I think the code is not ready for FreeBSD but could you help me to compile it?

Thank you very much.

PS: I wrote to the author but I didn't have any box with FreeBSD to debug the software.


----------



## SirDice (Dec 6, 2013)

Keep in mind that FreeBSD 8.1 is not supported anymore, it's been end-of-life since July 2012.

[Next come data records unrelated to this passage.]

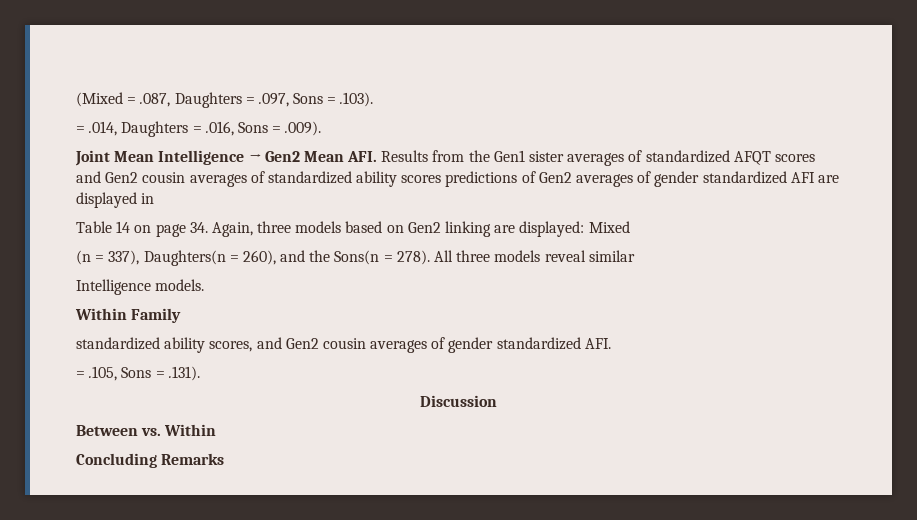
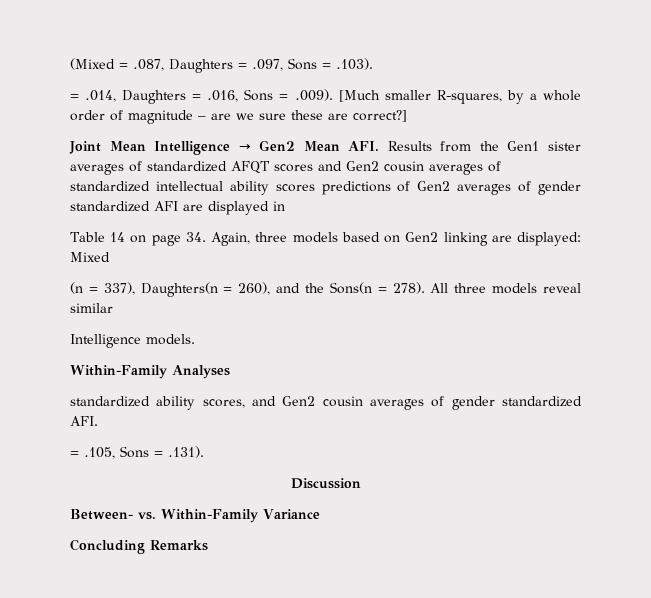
- = .014, Daughters = .016, Sons = .009).
+ = .014, Daughters = .016, Sons = .009). [Much smaller R-squares, by a whole order of magnitude – are we sure these are correct?]
- Joint Mean Intelligence → Gen2 Mean AFI. Results from the Gen1 sister averages of standardized AFQT scores and Gen2 cousin averages of standardized ability scores predictions of Gen2 averages of gender standardized AFI are displayed in
+ Joint Mean Intelligence → Gen2 Mean AFI. Results from the Gen1 sister averages of standardized AFQT scores and Gen2 cousin averages of standardized intellectual ability scores predictions of Gen2 averages of gender standardized AFI are displayed in
- Within Family
+ Within-Family Analyses
- Between vs. Within
+ Between- vs. Within-Family Variance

http://www.freebsd.org/security/unsupported.html


----------



## evolvia (Dec 6, 2013)

*I* know but *I* have the same problem with a fresh install of 9.0*.*


----------



## fonz (Dec 6, 2013)

Please see the link @SirDice posted. FreeBSD 9.0 has been EoL for almost a year as well now.


----------



## evolvia (Dec 6, 2013)

I just tested it rapidly on a production server which is on FreeBSD 9.1 and I have exactly the same error. The exact same error appears on versions 8.1, 9.0 and 9.1. Two of them are EoL but 9.1 is still supported and the error is the same. I think problem is with the libusb libraries.  cgminer was written for Linux and has a bug on FreeBSD with a libusb function call but I'm not good enough at C to debug it


----------



## fonz (Dec 6, 2013)

Fair enough, I'll have a look at the source when/if I can find the time. What exactly does this cgminer thing do anyways?


----------



## evolvia (Dec 6, 2013)

cgminer is Bitcoin mining software. it detects USB devices and pools work to the USB device. The USB devices are cryptographic devices.

Links to explain more:
https://en.bitcoin.it/wiki/Mining
https://en.bitcoin.it/wiki/Mining_Hardware_Comparison

cgmineris designed by me with specific ASIC, FPGA and GPU hardware.


----------



## setjmp (Jan 29, 2014)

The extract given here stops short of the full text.